Bernadette Lizet, dans son dernier ouvrage « Le Cheval en robe de mariée. Des marchands de chevaux en France. 1880-1980 », publié par CNRS Editions dans la collection « Anthropologie et mondes contemporains », explore le monde très particulier des marchands de chevaux, appelés maquignons, dont l’image est souvent associée à celle de roublards. Forts d’un secret qui leur confère leur puissance, ces revendeurs de chevaux n’ont pas usurpé leur notoriété.
Avec la disparition du métier dans les années 1970, suite à la mécanisation de l’agriculture, plus de secrets, les langues se sont déliées. Lizet a alors agrémenté son enquête de témoignages récents, en plus d’un corpus impressionnant de correspondances, photos, carnets de ventes ou d’achats recueillis durant quarante ans de travail ethnographique.
Elle a centré son étude sur les Perraguin, une famille de maquignons de génération en génération de 1880 à 1980. Cependant, cette biographie familiale ne se limite pas à présenter leur histoire, mais sert de cadre pour dresser un portrait précis de la vie rurale tout en situant l’évolution de cette profession à travers l’histoire nationale.
L’ouverture du livre nous ramène dans la France où « le cheval est à l’œuvre partout », indispensable à tous les métiers – médecin, notaire, boucher, marchand ambulant, boulanger, viticulteur ou tsigane. Pour eux, le maquignon devient un personnage crucial. Les quatre frères Perraguin ont bâti « un véritable empire commercial ». Sous la direction de l’aîné, cette entreprise du Berry a vendu, après la Première Guerre mondiale, jusqu’à deux mille bêtes par an.

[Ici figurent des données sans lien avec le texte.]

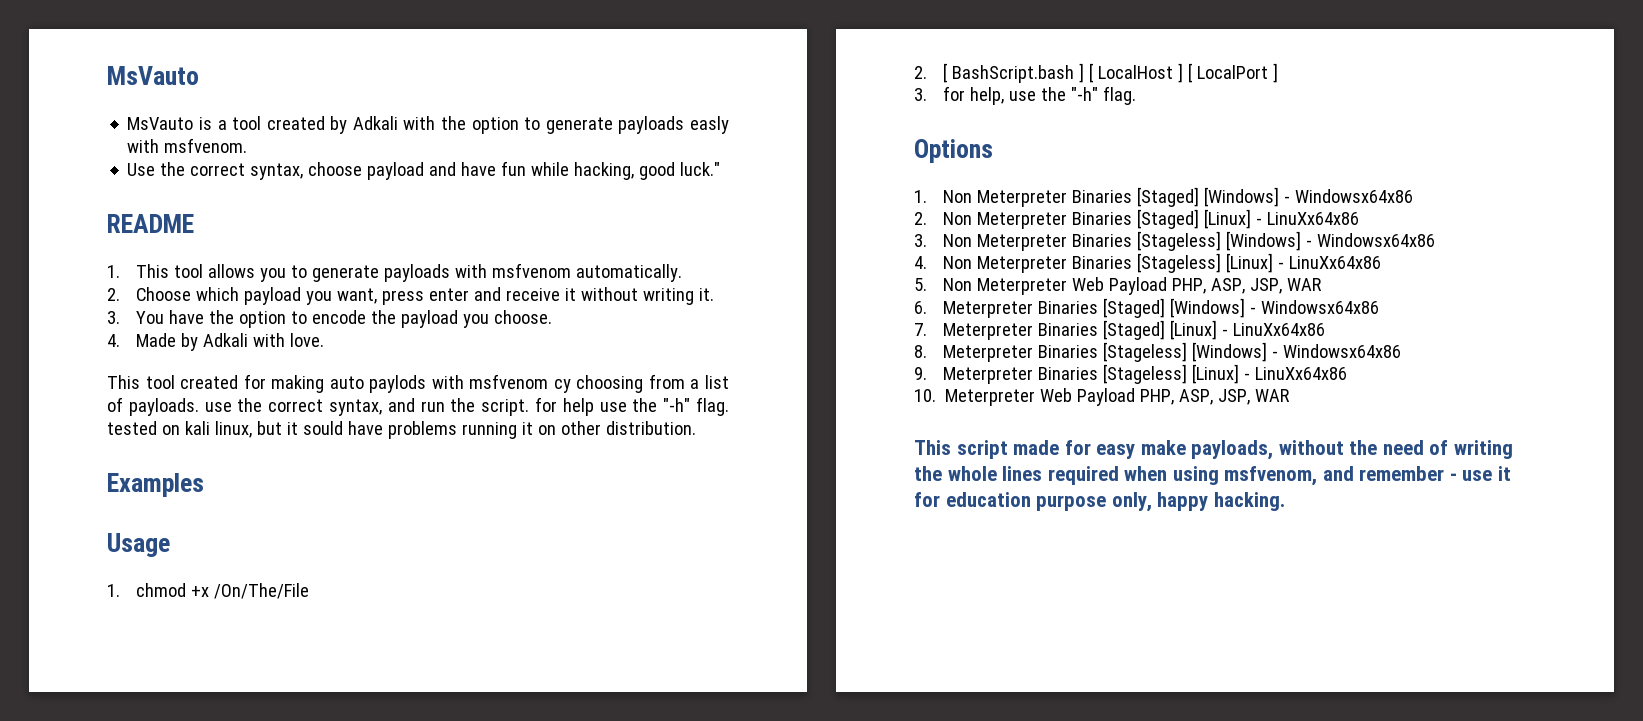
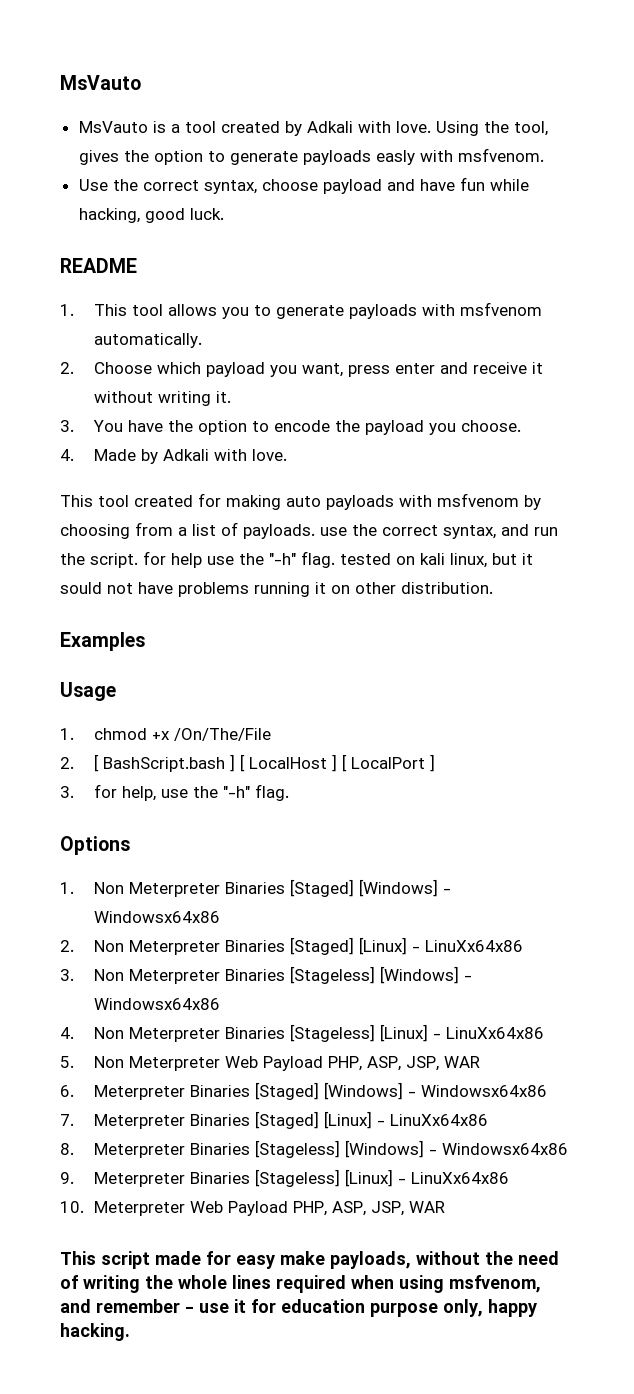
(436, 123) none -> [395,121,548,136] [78,150,119,165] love. Using the tool, gives
[680,162,721,176] luck." -> [189,208,224,220] luck.
[369,374,571,393] paylods with msfvenom cy -> [326,493,541,510] payloads with msfvenom by
(343, 428) none -> [107,583,133,594] not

La distribution des responsabilités parmi les frères est claire: certains s’occupent de l’achat et de l’expédition depuis diverses régions comme la Bretagne, le Cher ou la Mayenne; tandis que d’autres gèrent la réception et la vente aux foires dans le Jura, la Côte-d’Or, l’Ain et les Savoies. Imaginez la France d’avant, sillonnée par un réseau dense de plus de 60 000 kilomètres de voies ferrées (deux fois plus qu’aujourd’hui), desservant chaque ville et village. Chaque endroit était doté de ses propres cafés et hôtels équipés d’écuries.
Les directives sont envoyées par télégramme : « J’ai écoulé mon stock, il me faut un autre. » Les poulains, bien que délicats, sont empilés sans ménagement pour minimiser les dépenses. Si certains animaux n’arrivent pas vivants, ce n’est pas grave, puisque les survivants seront rapidement vendus, en lots de cinq ou dix. Cependant, les chevaux de travail qui sont déjà habitués à la charge de travail ont des conditions plus enviables : plus coûteux, ils reçoivent de la paille, de l’eau et les soins attentifs d’un employé. Néanmoins, pour les revendeurs, ils demeurent essentiellement des marchandises.